Much of the summit outcome was the result of months of behind-the-scenes diplomacy. The unofficial and relaxed environment at Mar-a-Lago for “the most important bilateral relationship in today’s world” (Xinhua), however, was not without surprises. Most of the Chinese were thrilled by Trump’s granddaughter (Arabella) and grandson (Joseph), who sang the Chinese folksong “Jasmine” and recited verses from the “Three-Character Classic” and Chinese classic poetry for China’s first couple.
Perhaps the most dramatic turn of events in this otherwise relaxing and informal environment was the US cruise missiles impacting a Syrian air base while the Chinese visitors were enjoying “the most beautiful piece of chocolate cake that you’ve ever seen” (Trump) at the dinner party on April 6. In what the Chinese media described as “a big episode” (很大的“插曲”), Trump pulled Xi Jinping aside as dinner was winding down, telling his guest “the number of missiles that were launched and explained the rationale behind it” according to Secretary of State Rex Tillerson. Xi reportedly paused for 10 seconds before telling Trump that when dealing with “anybody that was so brutal and uses gases to do that to young children and babies, it’s OK” to respond with force.
In its first round of the post-summit coverage, Xinhua did not mention the “big episode.” Instead, it stressed that the summit “set a constructive tone for the future development of China-U.S. relations” while the two leaders “cultivated a sound working relationship and personal rapport between the two leaders.”

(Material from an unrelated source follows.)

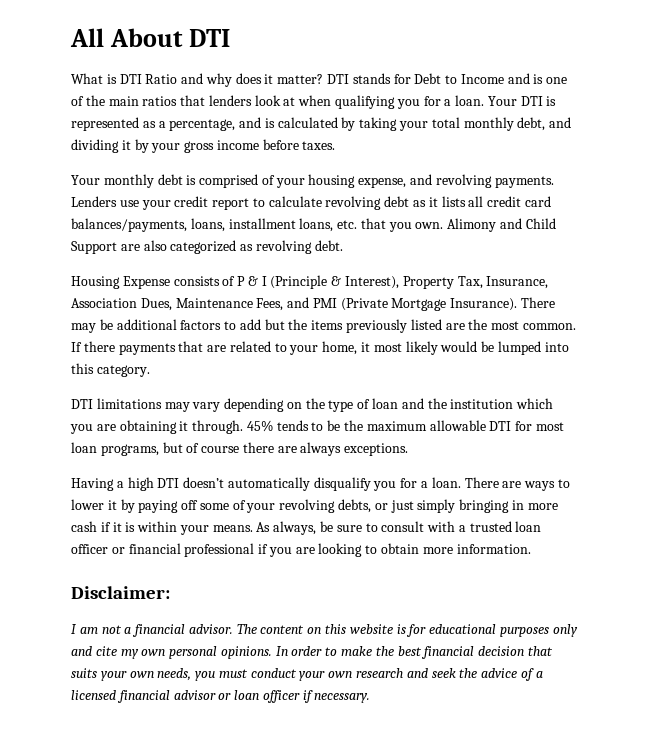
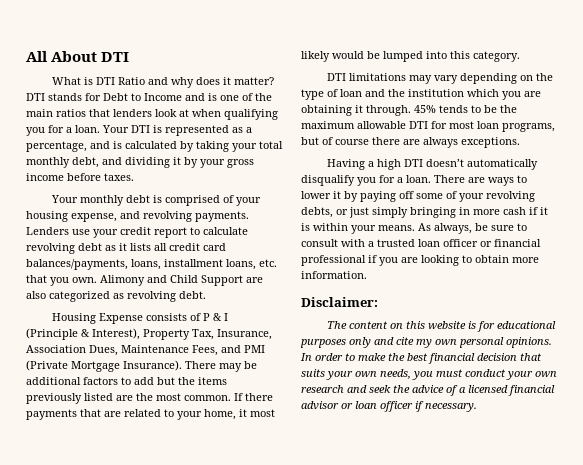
[71,624,233,637] I am not a financial advisor. -> (378, 302) none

The following day, the two sides apparently did not touch on the Syrian issue, judging from the media coverage in both countries. Instead, the Korean nuclear issue was the focus. Back home, China’s Foreign Ministry spokeswoman Hua Chunying did not directly criticize the US use of force. In his briefing on April 9, China’s Foreign Minister Wang Yi did not mention Syria either.

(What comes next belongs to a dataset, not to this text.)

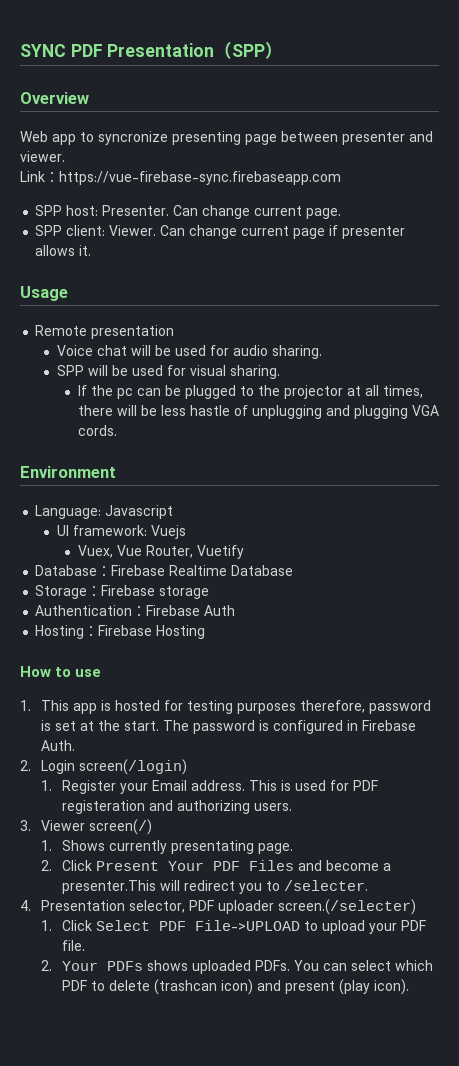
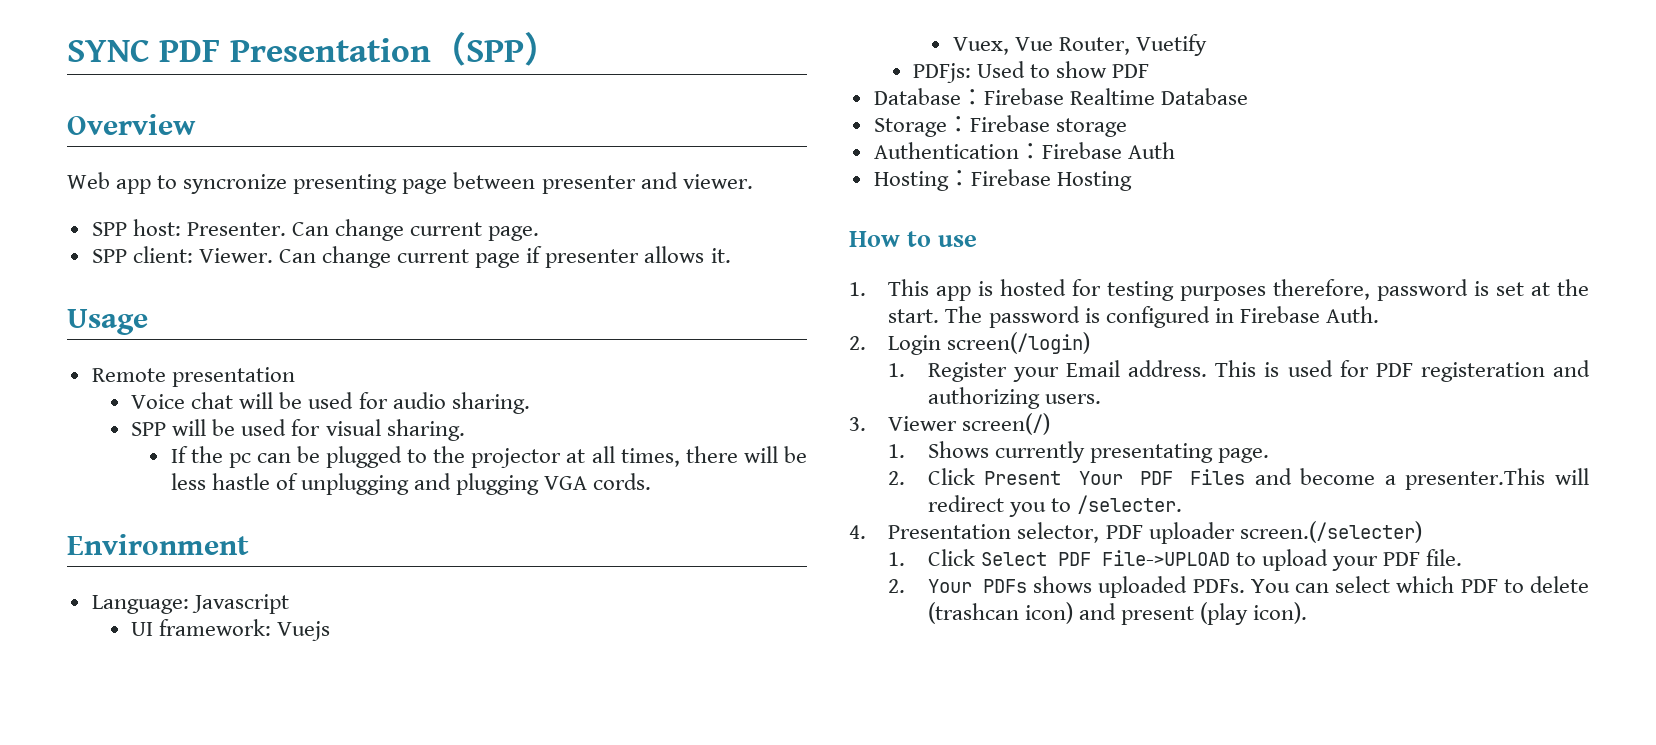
[20,171,341,185] // Link：https://vue-firebase-sync.firebaseapp.com -> (753, 181) none
(244, 552) none -> [913,61,1150,83] // PDFjs: Used to show PDF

Xi’s “one thousand reasons”
There are several possible reasons for China’s reluctance to address the Syrian issue both during and immediately after the Mar-a-Lago summit. Perhaps the most important concern was that Beijing did not want to see the Trump-Xi meeting derailed, overshadowed, or marginalized by the Syrian episode, which was an issue largely between the US and Russia. “There are a thousand reasons to make the China-U.S. relationship work, and no reason to break it,” Xinhua ended its first story immediately after the summit with this statement by the Chinese president. It is unclear if this implies a caution to Trump, or anyone else, not to rock the boat. (See US-China relations for more details on the summit.)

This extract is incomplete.